The task:
If a record holds a picture, omit the picture, but copy everything else below exactly.

Data for review:
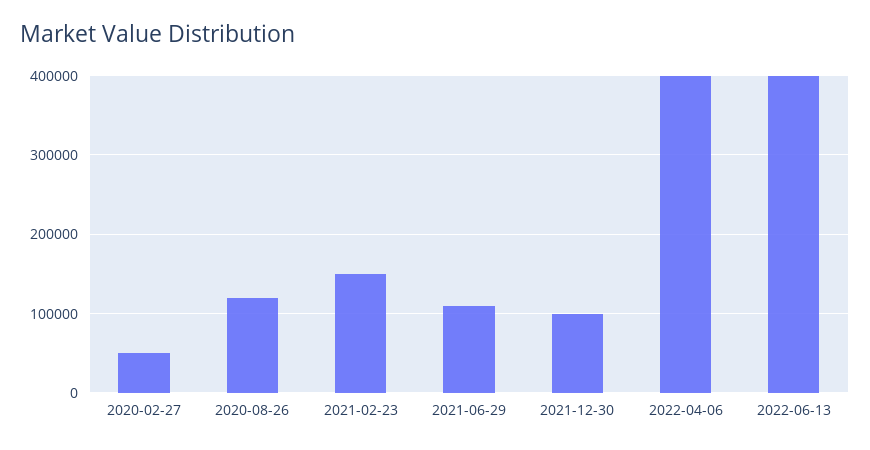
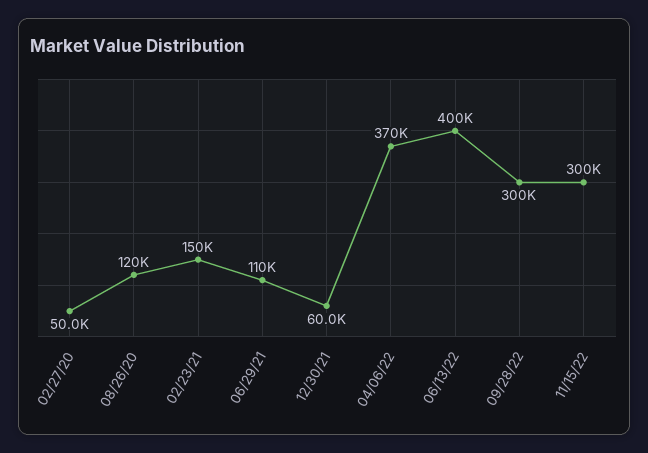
2021-12-30: 100000 -> 60000
2022-04-06: 400000 -> 370000
09/28/22: none -> 300000
11/15/22: none -> 300000

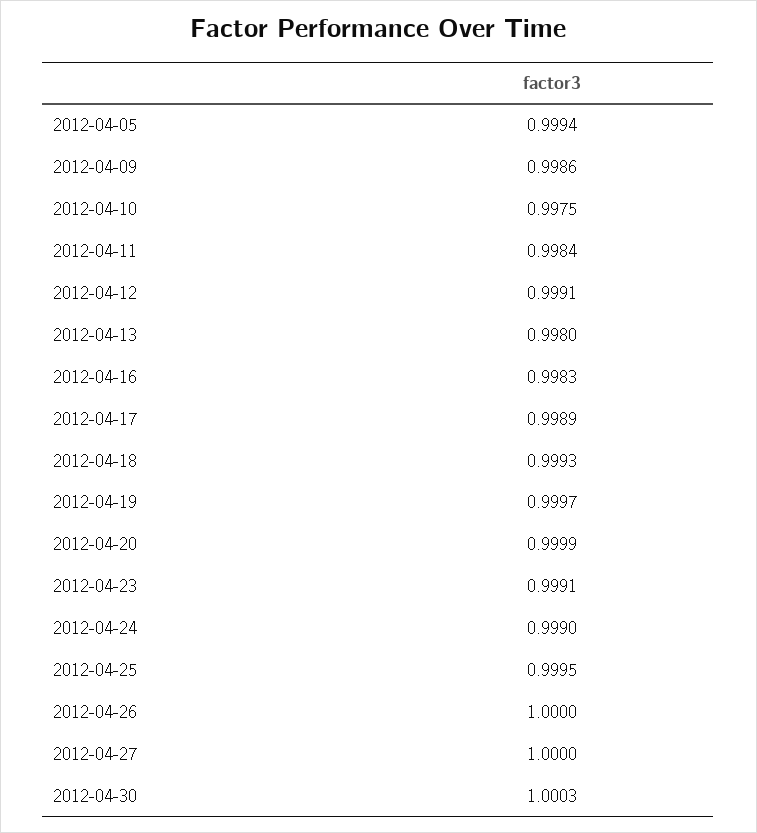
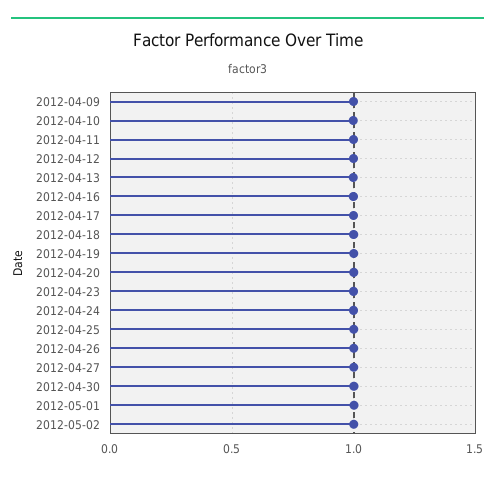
2012-04-05: 0.9994 -> none
2012-05-01: none -> 1
2012-05-02: none -> 1

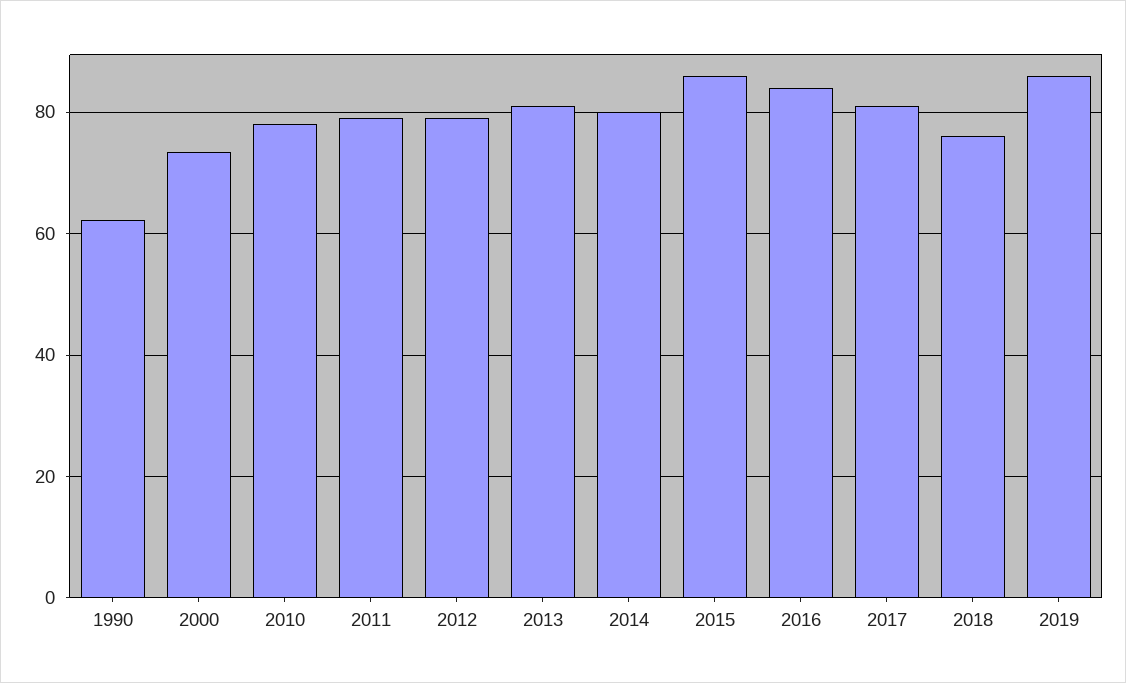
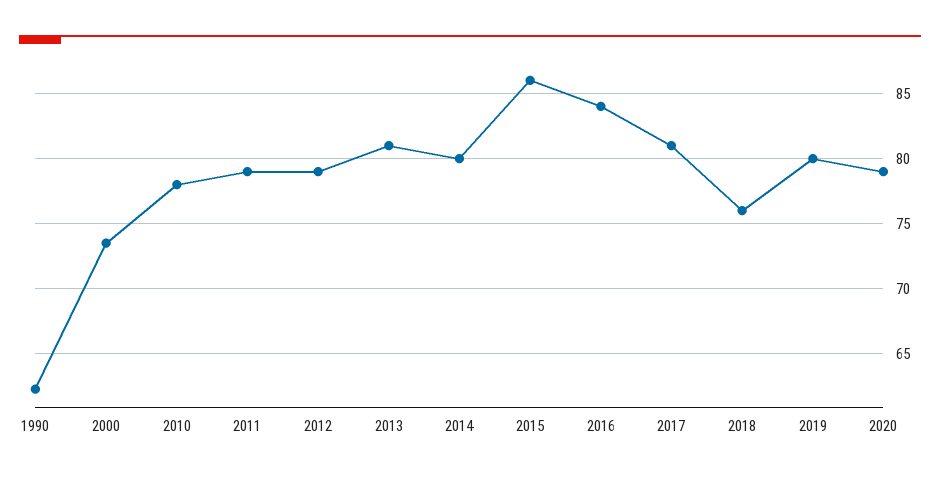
2019: 86 -> 80
2020: none -> 79

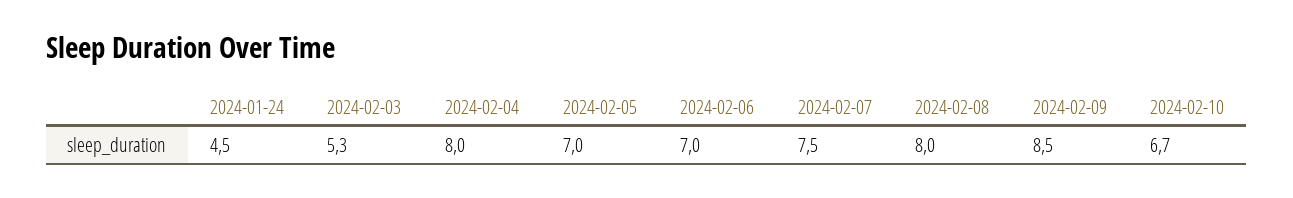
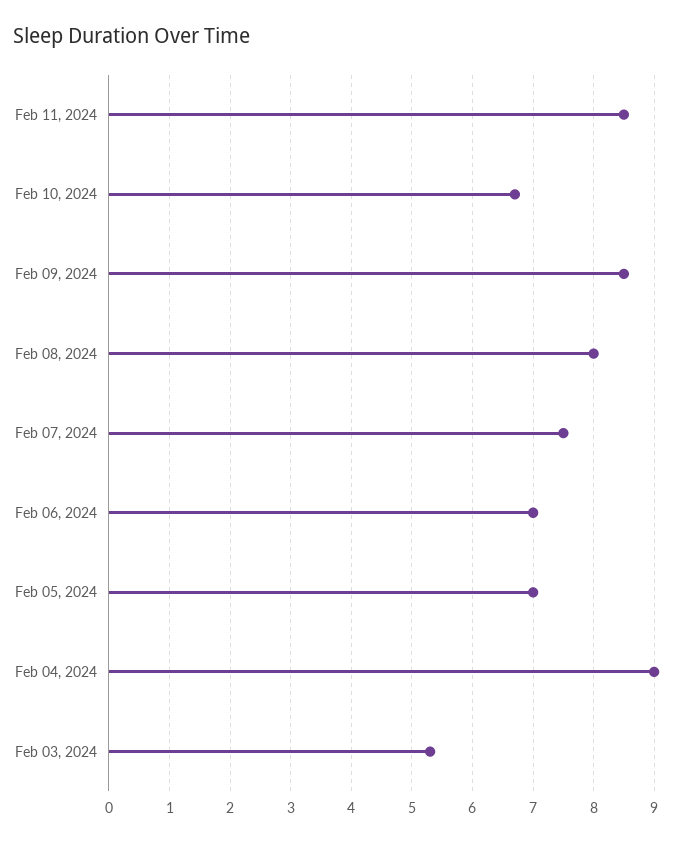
2024-01-24: 4.5 -> none
2024-02-04: 8 -> 9
Feb 11, 2024: none -> 8.5

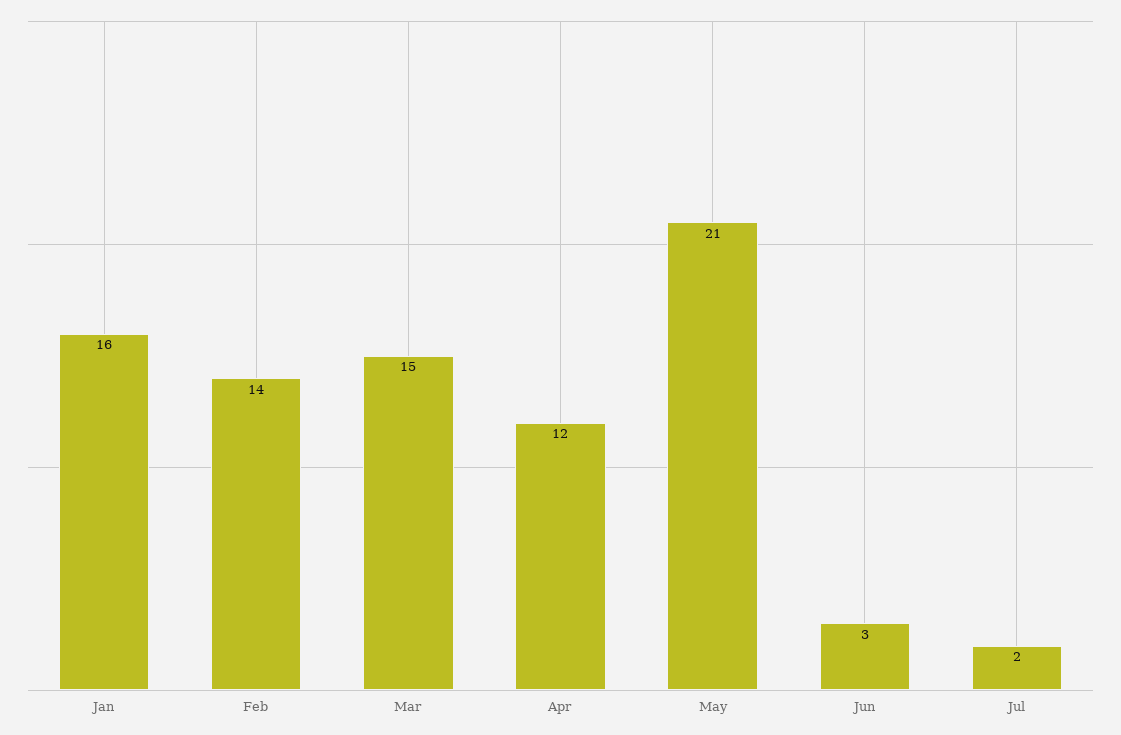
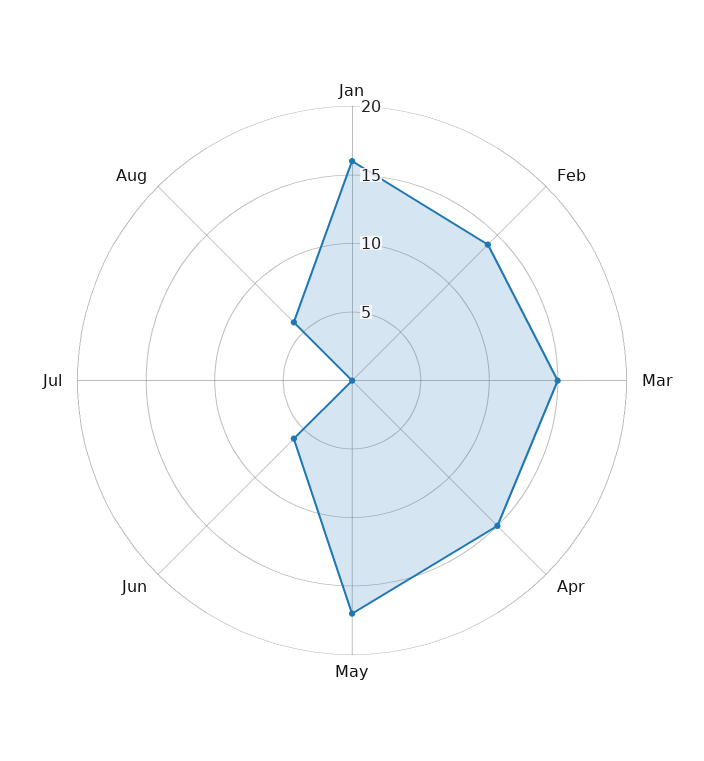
Apr: 12 -> 15
May: 21 -> 17
Jun: 3 -> 6
Jul: 2 -> 0
Aug: none -> 6

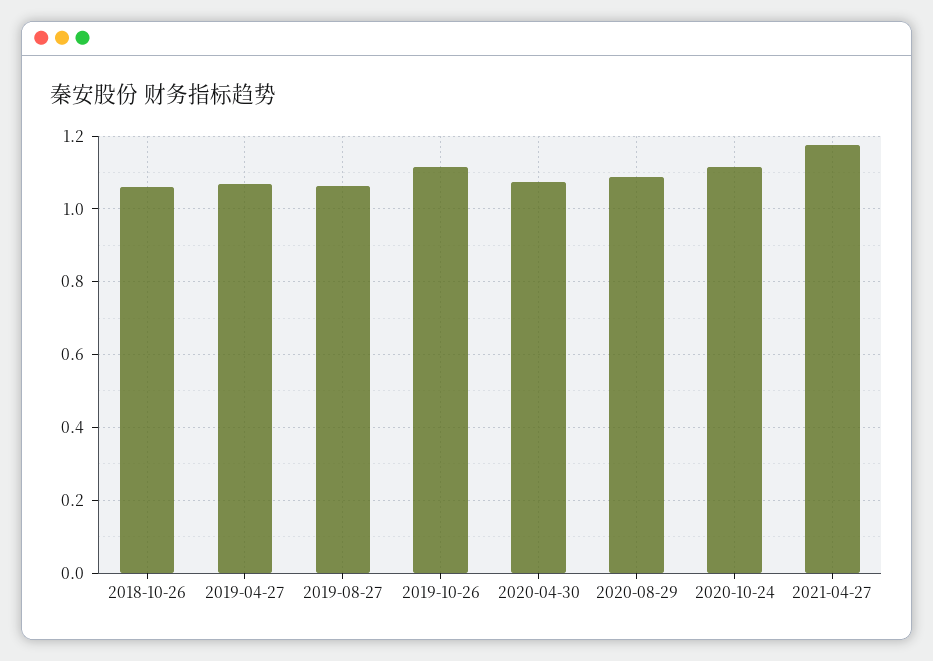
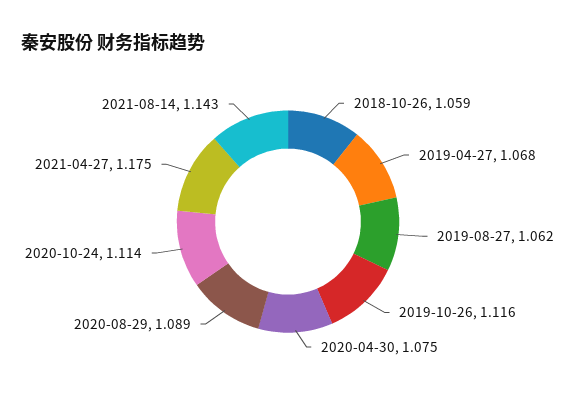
2021-08-14: none -> 1.143

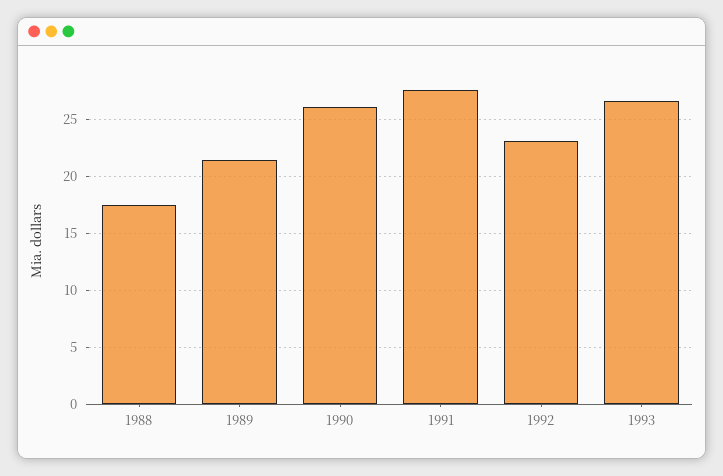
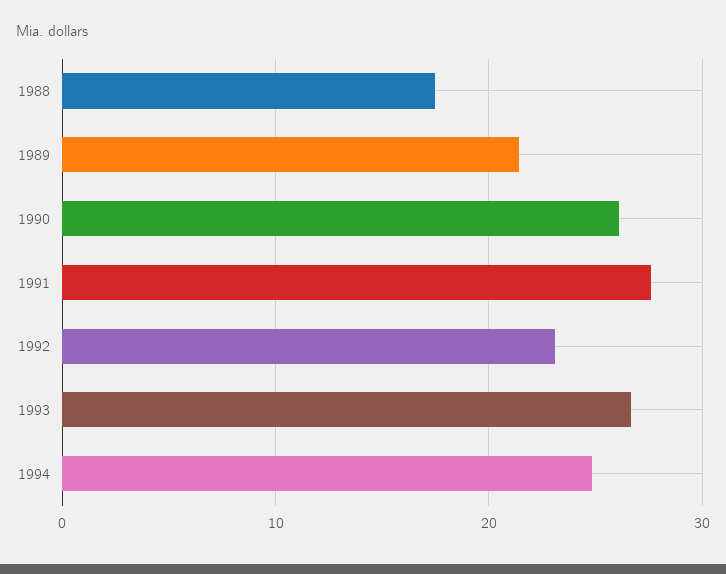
1994: none -> 25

Task result:
2021-12-30: 100000 -> 60000
2022-04-06: 400000 -> 370000
09/28/22: none -> 300000
11/15/22: none -> 300000

2012-04-05: 0.9994 -> none
2012-05-01: none -> 1
2012-05-02: none -> 1

2019: 86 -> 80
2020: none -> 79

2024-01-24: 4.5 -> none
2024-02-04: 8 -> 9
Feb 11, 2024: none -> 8.5

Apr: 12 -> 15
May: 21 -> 17
Jun: 3 -> 6
Jul: 2 -> 0
Aug: none -> 6

2021-08-14: none -> 1.143

1994: none -> 25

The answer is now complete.